Google Drive is an excellent tool for managing and storing files. Integrated with the rest of Google’s G Suite – soon to turn into Google Workspace for free users – Google Drive on the web has a lot of potential for productivity if managed right. This guide will take you through how to use search chips the right way in Google Drive.
Table of contents
What are search chips?
Search chips are, in general, filters for your queries in Google Drive. Each one has a specific purpose and can narrow down your search to exact details or even certain circumstances. After entering text in the search bar, you’ll find that several chips will appear above the results. These search chips help you narrow down by:
- File type
- Last modified
- Title only
- To do
If you use Google Drive often, you’ll find that files can stack up quickly, and often they won’t all be from you. Shared files get stored as well and can contribute to clutter, only adding more to your Drive. So how do you get through all the mess to find exactly what you need?
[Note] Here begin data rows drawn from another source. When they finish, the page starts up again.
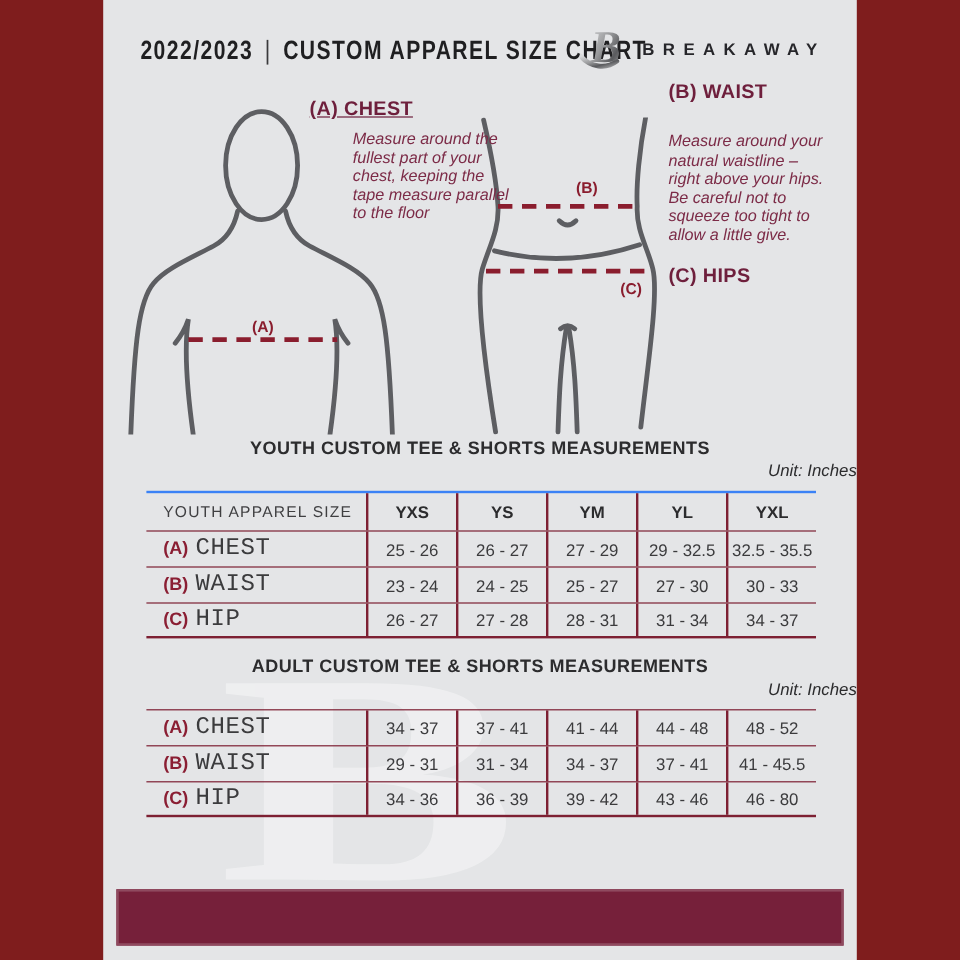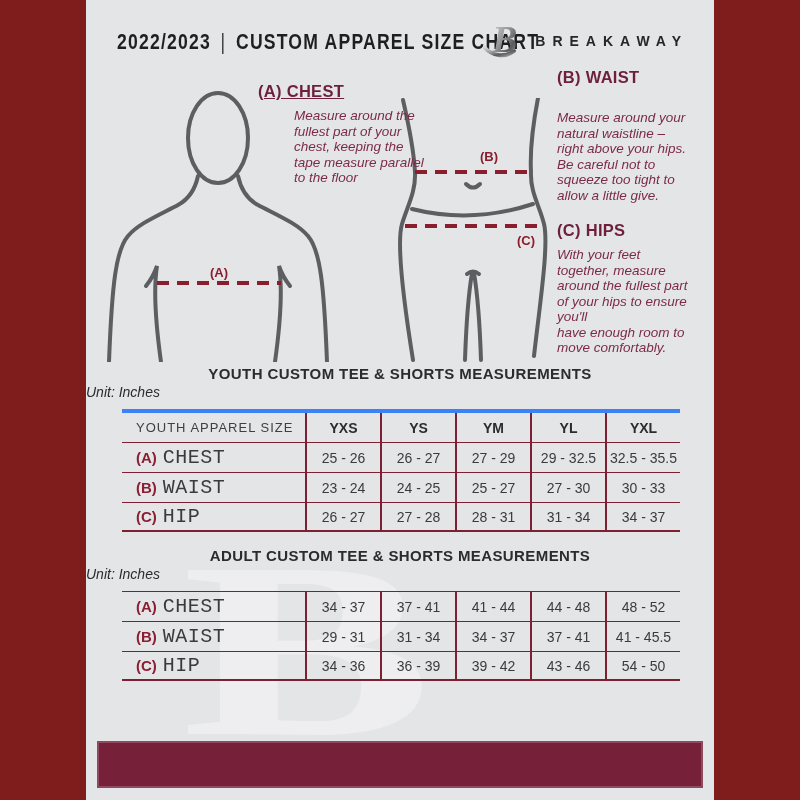"With your feet" div.guide-body { html: <div>With your feet together, measure around the fullest part of your hips to ensure you'll have enough room to move comfortably.</div> -> none }
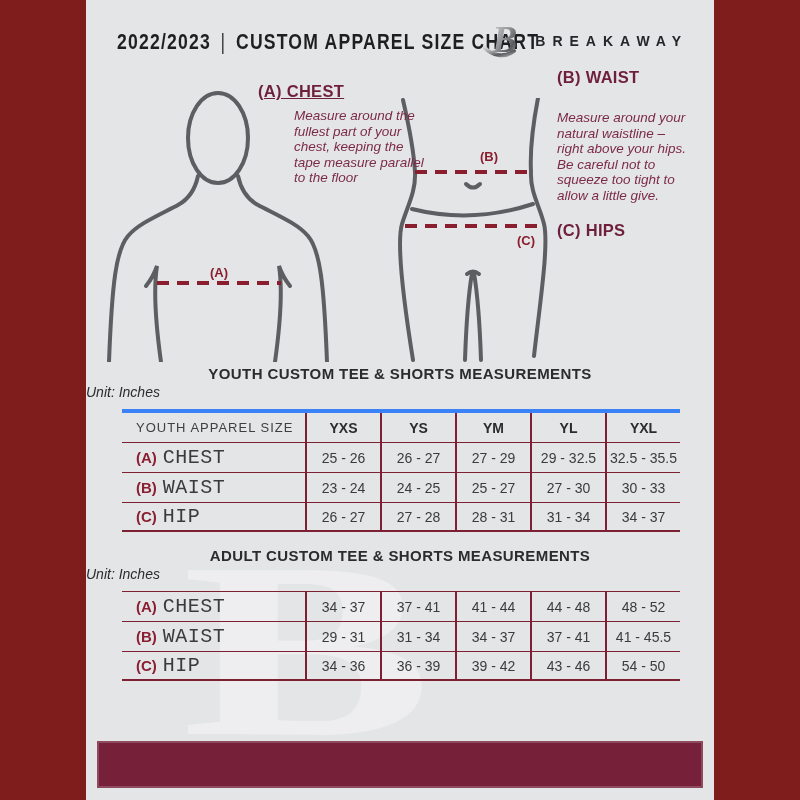"Unit: Inches" .sec-unit { text-align: left -> right }
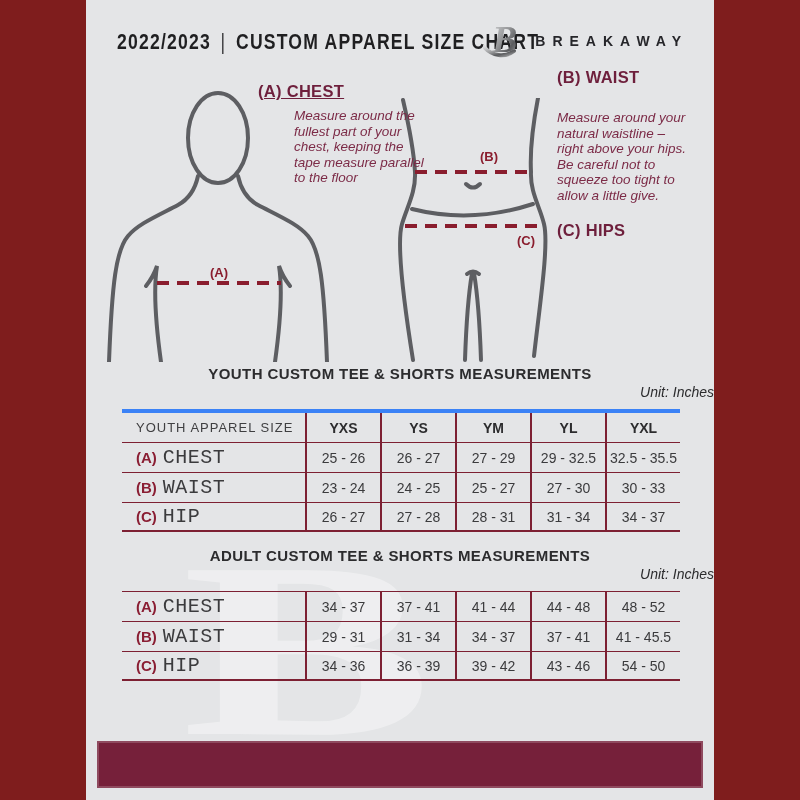"YOUTH APPAREL SIZE" .t-row.t-head { border-top: 4px solid #3b82f6 -> 2px solid #3b82f6 }
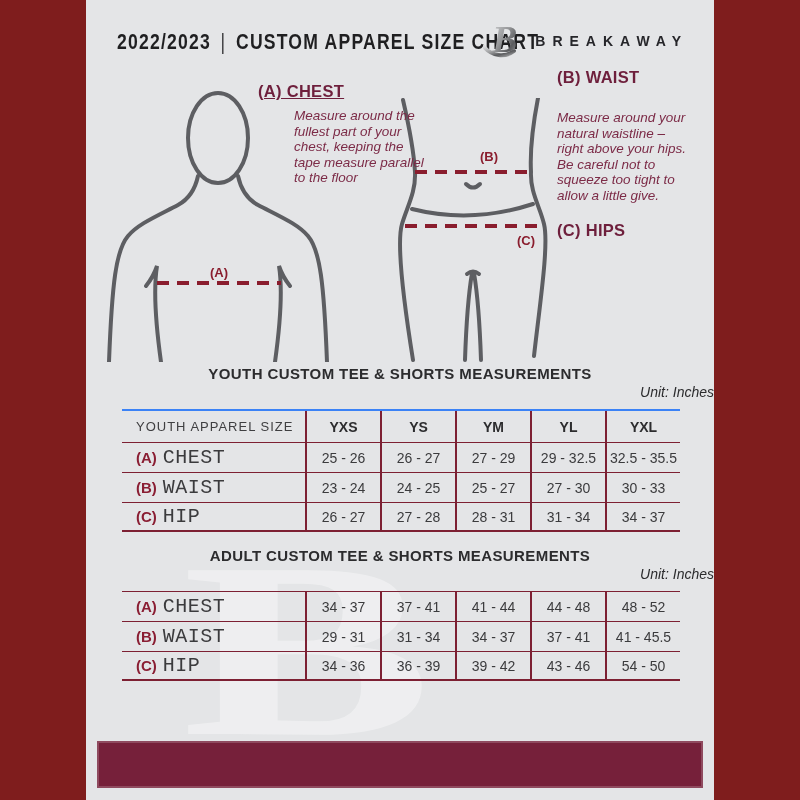"54 - 50" div.t-col { text: 54 - 50 -> 46 - 80 }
How to use search chips in Google Drive for exact results
The reason these chips were added to Google Drive was due in part to how people usually search for a file. Usually, searches are short and sweet, which can lend themselves to broad results. Using chips, you can search short keyphrases and narrow down results to exactly what you need.
The first chip you’ll see is Location. This chip allows you to define exactly where the file is stored since Google Drive has a few different locations, similar to file paths on a hard drive. You can change the location to either your Drive, items that are shared with you, starred, or files in the trash.
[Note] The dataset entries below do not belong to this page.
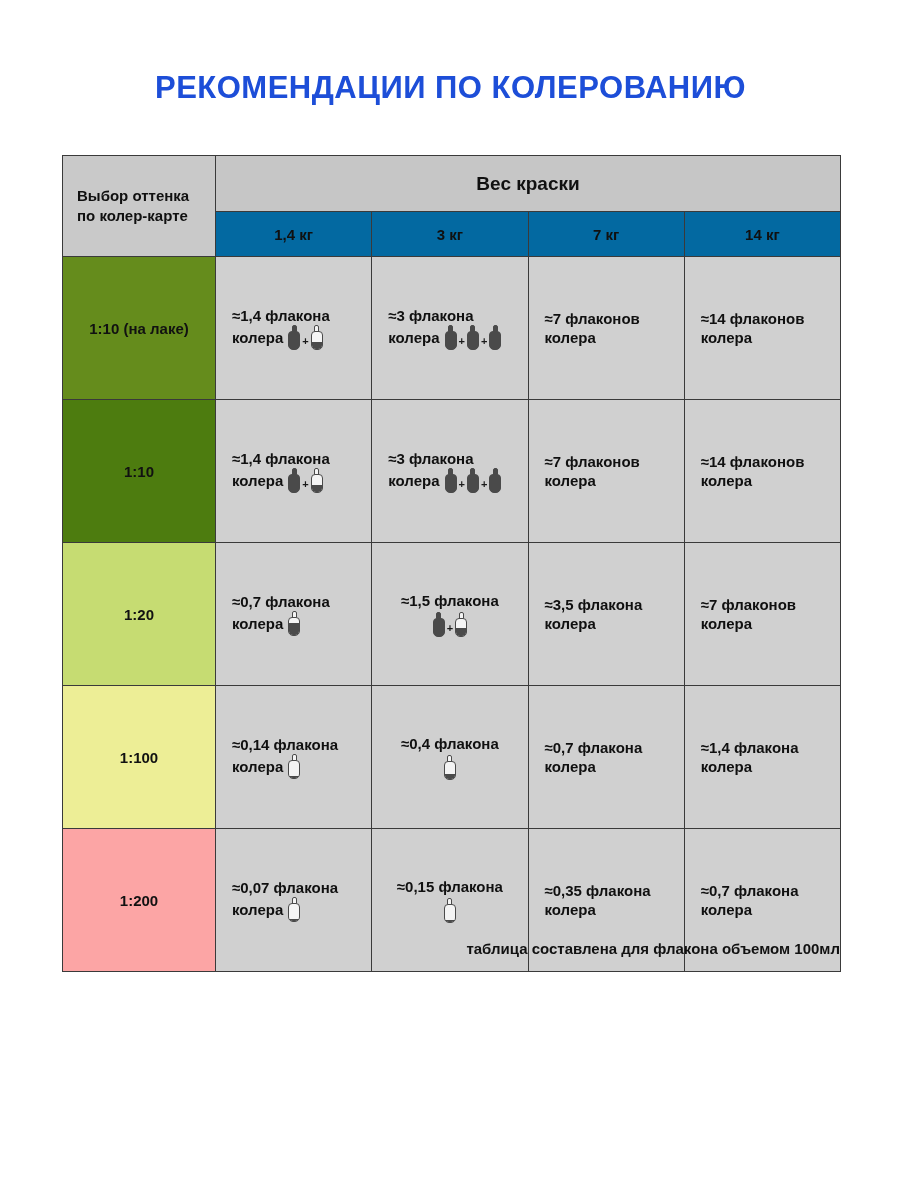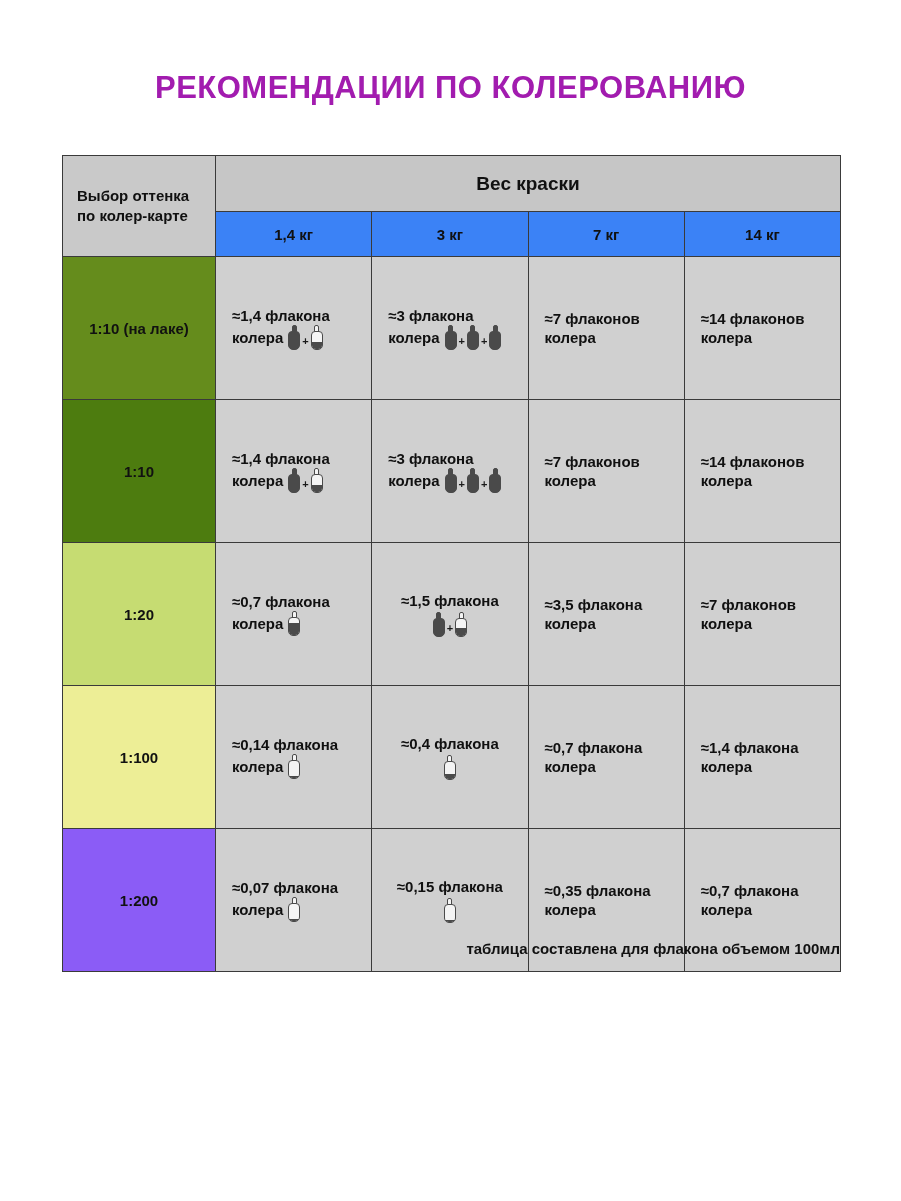"РЕКОМЕНДАЦИИ ПО КОЛЕРОВАНИЮ" .page-title { color: #a21caf -> #1d4ed8 }
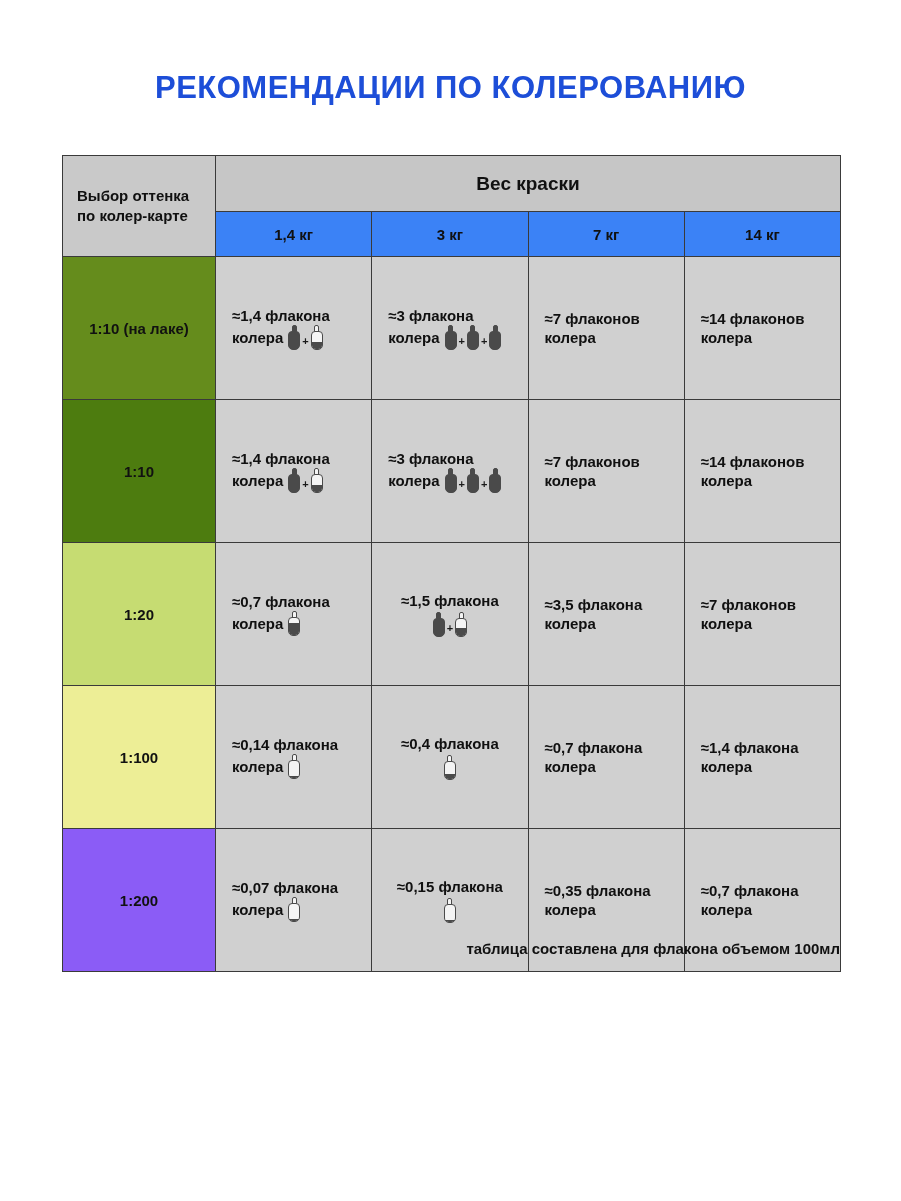"1,4 кг" .th-weight { background: #3b82f6 -> #0369a1 }
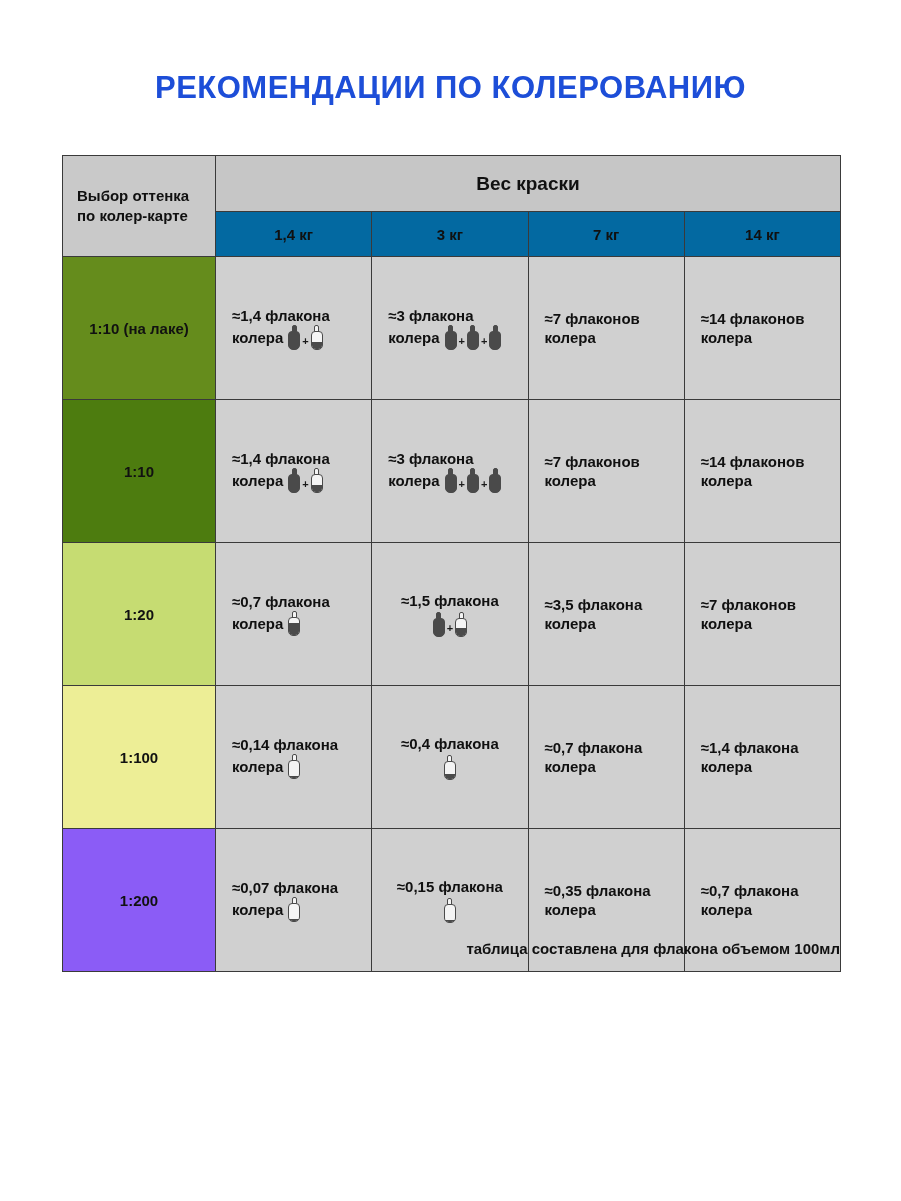"1:200" td.td-shade { background: #8b5cf6 -> #fca5a5 }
This search chip won’t get you fine results alone most of the time, but it does let you set a broad parameter that narrows everything down quite a bit, especially if you’re looking for recently deleted files are your favorites.
This search chip does a lot of the heavy lifting. It allows you to differentiate between anything from documents, spreadsheets, photos, videos, and even drawings. By using the File type chip, you can get to PDFs and videos a lot faster than you would normally be able to when searching based on keyphrase alone.
The People search chip is another one that can quickly get you results. This chip allows you to filter based on who originally sent or owns the file. Users who use Google Drive for work or often have files sent to them will be able to narrow down based on sender with ease.
When searching based on People, you can hover over someone’s name to define whether you want to search for files owned or shared by them.
The Last modified search chip is probably the most familiar search filter to most users. With this chip, it’s very easy to find files by simply defining when it was last edited or created. It’s important to note that simply opening a file will not modify it, which means you can get accurate results when searching in Google Drive based on the last time it was edited.
Users can create custom date ranges, or choose between certain time frames such as:
- Last 7 days
- Last 30 days
- This year (20XX)
- Last Year (20XX)
The To do search chip is very useful for productivity in general. It allows users to search for items based on the state they are in. For instance, you can search based on items waiting for your approval or for files you’ve requested access to. It also works for defining files that have suggestions or action items due.
This search tip is a must for those who send and receive files a lot. The To do chip can be thought of as just that, a to-do list to find any file that needs attention.
When combined, these search chips can change a general search into a well-defined one that yields quick and easy results. Play around with these when searching in order to make the most out of them, since it’s likely to make your Google Drive experience better.